A segunda morte de Luzia

Nas labaredas do Museu Nacional desapareceu o crânio de Luzia, um fóssil de 12 mil anos, o habitante mais antigo da América. Mesmo se for encontrada, Luzia morreu pela segunda vez e com ela o mais rico patrimônio histórico e arqueológico do país. Mais: morreu parcela importante da memória nacional e parte da autoestima dos brasileiros.

As cinzas do mais antigo museu do país ainda não tinham esfriado quando ficamos sabendo de outra calamidade. O ensino básico está falido, segundo os resultados do Índice do Desenvolvimento da Educação-Ideb.

Esse é o retrato de um país em que educação e cultura não são prioridade e suas mazelas são ignoradas por governantes. Por sua vez, a sociedade não se mobiliza para superá-las.
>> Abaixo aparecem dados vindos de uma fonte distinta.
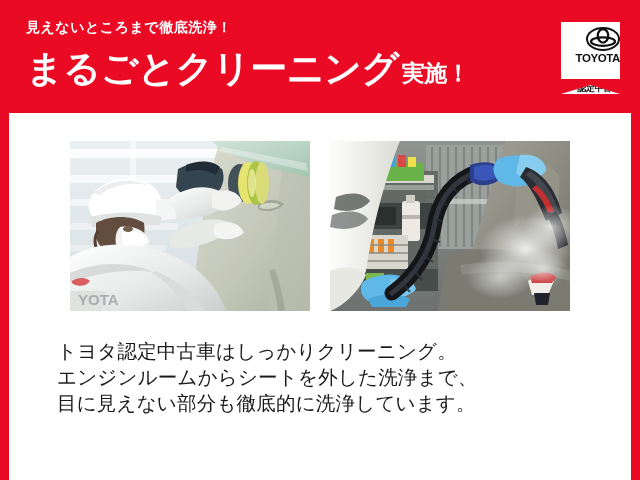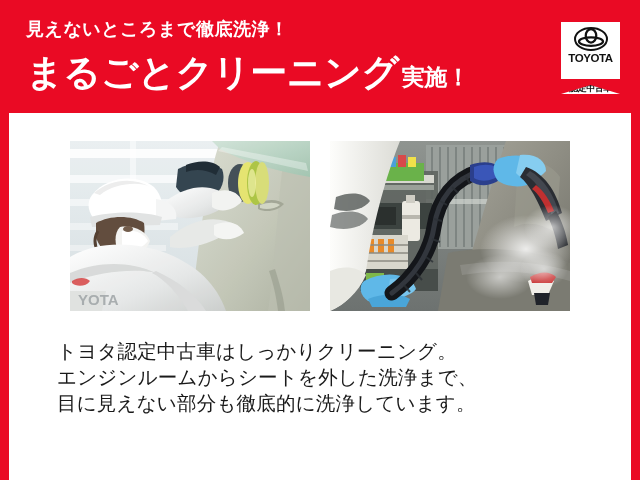--- a/index.html
+++ b/index.html
@@ -34,21 +34,21 @@
 
   .header-texts {
     position: absolute;
     left: 26px;
     top: 20px;
     width: 500px;
   }
 
   .kicker {
     color: #ffffff;
-    font-size: 18px;
+    font-size: 14px;
     font-weight: bold;
     letter-spacing: 0.5px;
     line-height: 1;
     white-space: nowrap;
   }
 
   .headline-row {
     margin-top: 16px;
     display: flex;
     align-items: baseline;
@@ -74,21 +74,21 @@
   
   .logo-box {
     position: absolute;
     left: 561px;
     top: 22px;
     width: 59px;
     height: 72px;
     background: #ffffff;
     display: flex;
     flex-direction: column;
-    align-items: center;
+    align-items: flex-end;
     overflow: hidden;
   }
   .logo-emblem {
     margin-top: 5px;
     width: 34px;
     height: 24px;
   }
   .logo-wordmark {
     margin-top: 2px;
     font-size: 11.5px;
Não é de hoje que a educação tem uma vida severina, morrendo um pouco por dia. Mas como suas chamas são invisíveis, a tragédia revelada pelo Ideb não causou comoção. Nem por isso deixa de ser tão grave quanto incêndio do Museu Nacional.

É comum em desgraças como essas se eleger um bode expiatório. Autoridades se esquivam de suas responsabilidades, como se o incêndio do maior acervo do país ou o fracasso escolar não lhes dissessem respeito. Passada a comoção, tudo volta a ser como antes no quartel de Abrantes, com a educação e a cultura relegadas a último plano. Mais do que buscar culpados, importa em ir às causas para que novos desastres não se repitam.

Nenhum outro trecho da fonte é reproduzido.